Problem details = Go through the entries below and print, exactly, the lines starting at the one with "- Лікувальні властивості" and ending at the one with "- користь листя, пагонів та застосування", keeping both ends and no others.

Records for processing section start

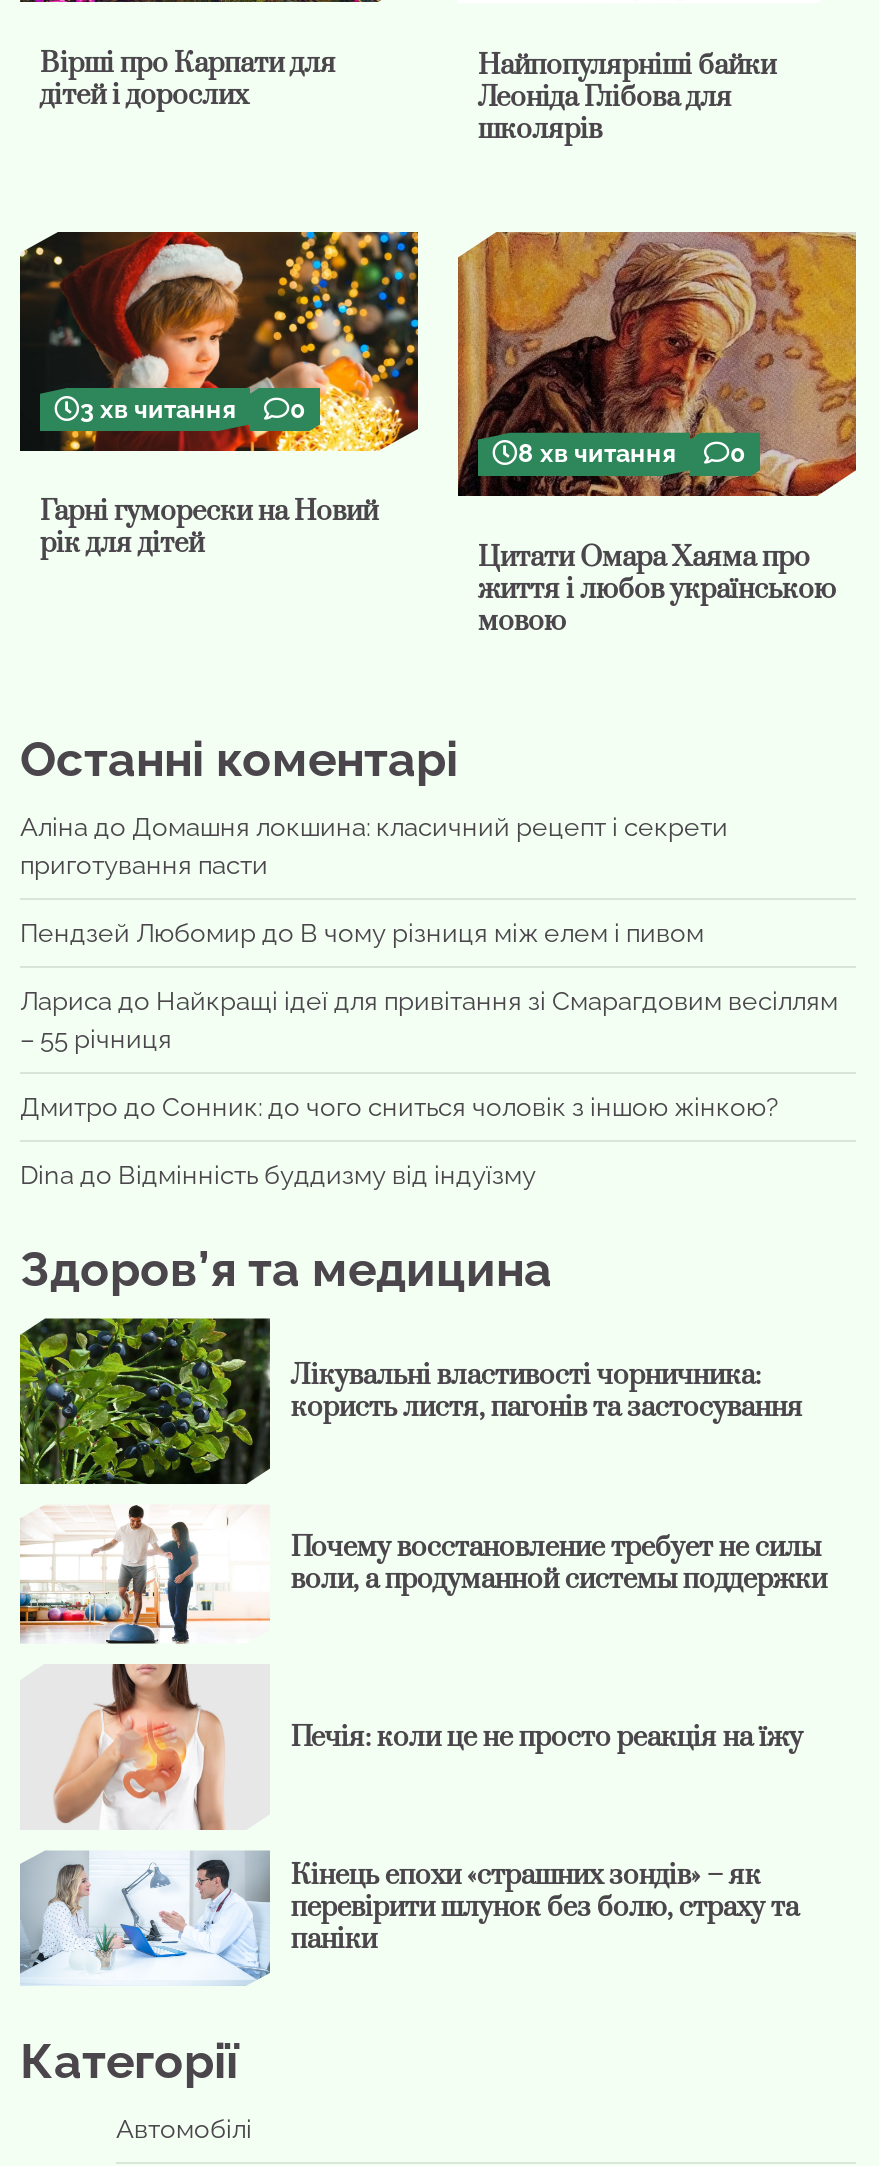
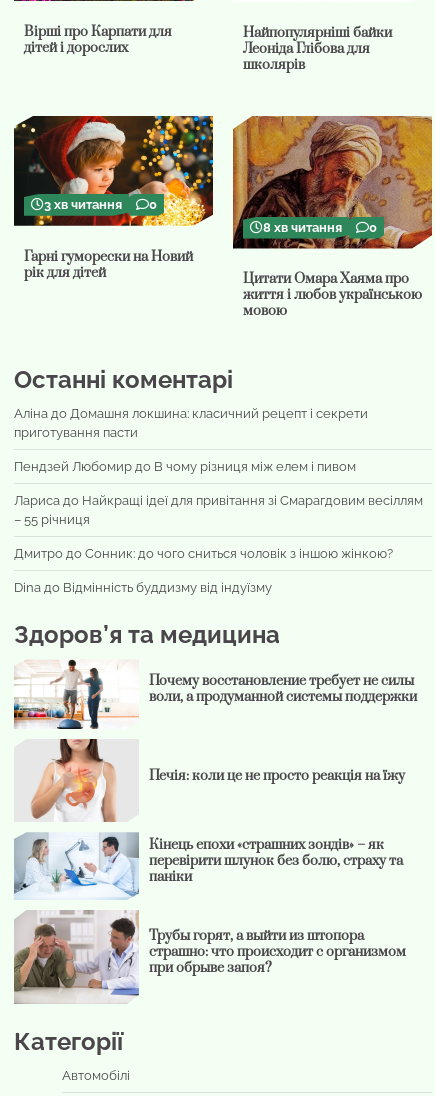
- [image]
- Лікувальні властивості чорничника:
- користь листя, пагонів та застосування

moved up: [image] | Почему восстановление требует не силы | воли, а продуманной системы поддержки | Печія: коли це не просто реакція на їжу | Кінець епохи «страшних зондів» – як | перевірити шлунок без болю, страху та | паніки

+ [image]
+ Трубы горят, а выйти из штопора
+ страшно: что происходит с организмом
+ при обрыве запоя?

Records for processing section end

Result of this task =
- Лікувальні властивості чорничника:
- користь листя, пагонів та застосування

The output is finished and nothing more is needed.